Service, parité en cuisine, menus sur mesure, visites pensées comme des voyages... La crise du Covid-19 a fait réfléchir Yannick Alléno qui envisage de "tout changer" dans sa démarche à la réouverture des restaurants. "Il est important pour moi de ne pas rouvrir le restaurant comme avant. J'ai envie aujourd'hui de faire changer la maison et en faire un exemple social le plus absolu", assure le chef multi-étoilé à l'AFP.

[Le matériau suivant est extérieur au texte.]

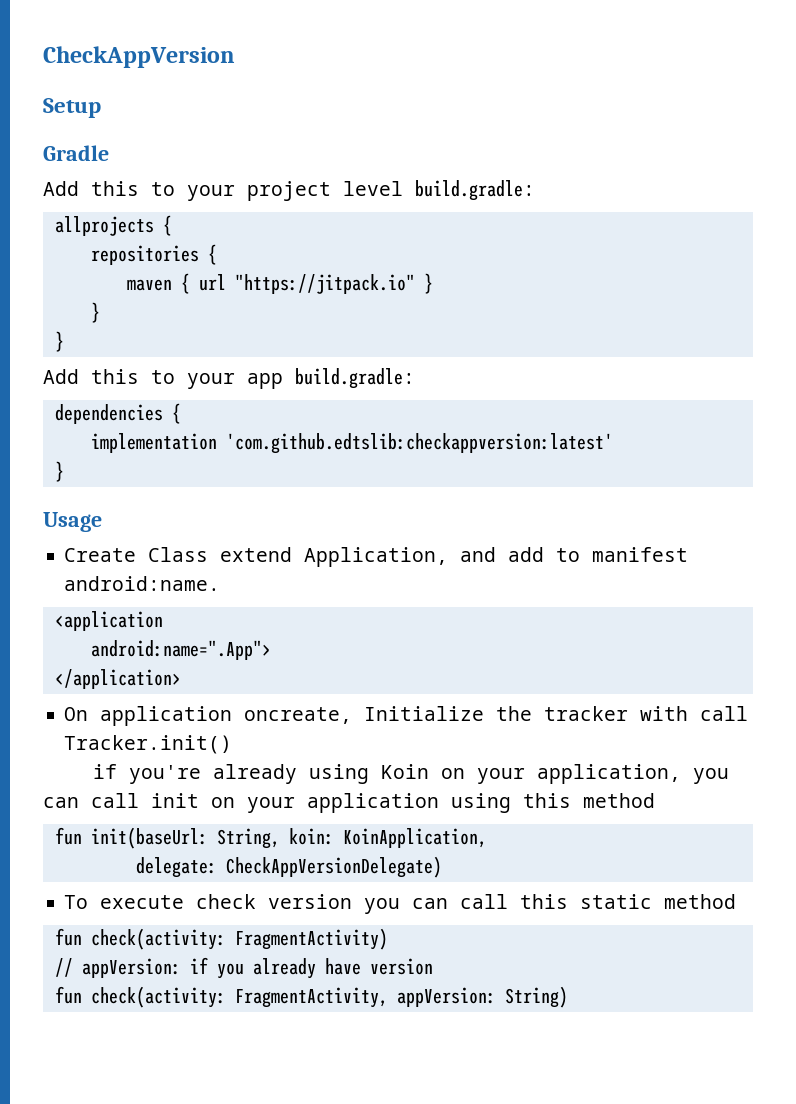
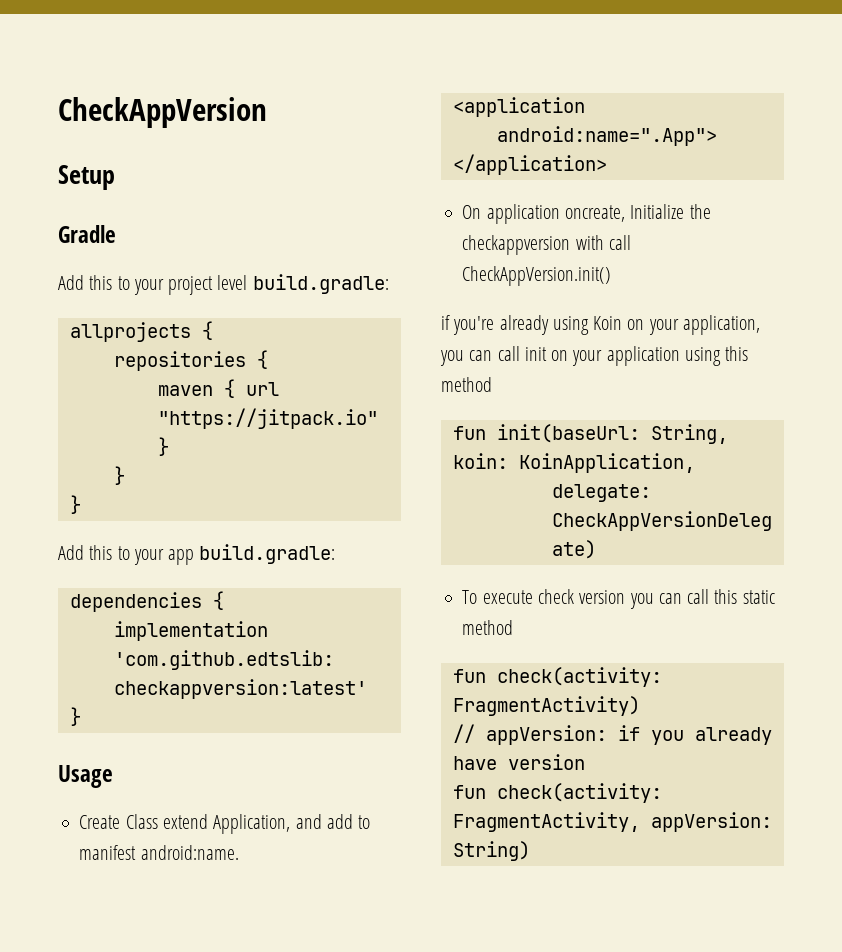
[544,706,629,721] tracker -> [462,235,571,255] checkappversion
[64,735,233,754] Tracker.init() -> [462,266,612,286] CheckAppVersion.init()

Le cuisinier, aujourd'hui âgé de 52 ans, a eu une véritable prise de conscience lors de cette pause forcée. Lui qui était "sur l'autoroute de la vie et courait comme un fou" depuis qu'il a débuté la cuisine à 15 ans en pensant que travailler dans la gastronomie c'était arriver à 8h pour repartir à 1h du matin, entend réviser sa copie en proposant un "planning participatif" qui permet à ses 150 cadres du Pavillon Ledoyen de choisir leurs horaires.
Plus de parité en cuisine
Autre point sur lequel Yannick Alléno compte travailler : la parité en cuisine. En 2019, lors d'un débat organisé par les 50 Best, le chef a été vivement critiqué après avoir évoqué les "freins structurels" qui empêchaient les femmes d'accéder au rang de chef car le soir, leur rôle était de s'occuper des enfants. "L'ADN des femmes, c'est d'enfanter", avait même lâché le chef étoilé. Aujourd'hui, Yannick Alléno reconnaît son erreur : "J'ai fait une connerie, c'était vraiment maladroit, inapproprié et inacceptable. Je me suis excusé tant que j'ai pu et j'ai décidé d'avancer." L'objectif du chef est d'avoir six femmes sur ses douze sommeliers, "dans les plus brefs délais", afin d'apporter plus de parité dans son établissement. "J'en ai marre d'entendre dire que la restauration est un métier difficile et excluant." Le chef a également embauché trois personnes en situation de handicap pendant la brève réouverture de son restaurant en automne dernier.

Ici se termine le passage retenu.